See John O’Sullivan’s page now.

 —————————————————-

UPDATE: NOAA has a Carbon Tracker Program with similarish results

The NOAA program captures sample of air at 81 locations and records CO2 levels. Then they presumably do a bit of interpretation and smoothing and modeling to estimate the graphs below. The results agree broadly with what the JAXA satellite recorded.

We can bet that if those red dots had have been located over industrial countries the images would have appeared not just in media stories, but in school halls and posters on bus stations. (Presumably NASA and the OSO team know about the NOAA program and we all know how anxious they are to get that satellite working again…)

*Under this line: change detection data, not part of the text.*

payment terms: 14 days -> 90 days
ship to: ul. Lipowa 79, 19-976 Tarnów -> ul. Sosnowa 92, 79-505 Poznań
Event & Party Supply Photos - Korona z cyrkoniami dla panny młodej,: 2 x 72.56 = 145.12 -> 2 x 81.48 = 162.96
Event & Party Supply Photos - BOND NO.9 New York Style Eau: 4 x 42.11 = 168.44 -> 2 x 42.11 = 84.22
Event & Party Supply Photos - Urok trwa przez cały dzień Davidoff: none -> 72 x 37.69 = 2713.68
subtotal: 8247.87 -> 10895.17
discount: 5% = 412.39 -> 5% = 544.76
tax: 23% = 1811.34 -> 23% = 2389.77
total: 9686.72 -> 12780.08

[Source: These are global graphs averaged from 2001 -2009]

 

One-degree fluxes (Left). The pattern of net ecosystem exchange (NEE) of CO2 of the land biosphere averaged over the time period indicated, as estimated by CarbonTracker. This NEE represents land-to-atmosphere carbon exchange from photosynthesis and respiration in terrestrial ecosystems, and a contribution from fires. It does not include fossil fuel emissions. Negative fluxes (blue colors) represent CO2 uptake by the land biosphere, whereas positive fluxes (red colors) indicate regions in which the land biosphere is a net source of CO2 to the atmosphere. Units are gC m-2 yr-1.

Possibly just as interesting is the uncertainty chart (below). Across Siberia and Europe there is a 200 ppm flux uncertainty. I imagine these are the sites with the largest yearly range. Presumably the white over the Sahara means there is not much uncertainty? (But then maybe they have no data – Antarctica is white too.)

carbon tracker NOAA uncertainties

(See graph above)

About Carbon Tracker:

“CarbonTracker surface flux estimates are optimally consistent with measurements of ~31,500 flask samples of air from 81 sites across the world, ~27,800 four-hourly averages of continuously measured CO2 at 13 sites (10 in North America, plus observatories at Mauna Loa, Hawaii; Barrow, Alaska, South Pole; and American Samoa), and ~23,800 four-hourly averages from towers at 13 locations within the continent (see Figure 3). Eight of these towers sample air from heights more than 100m above ground level.”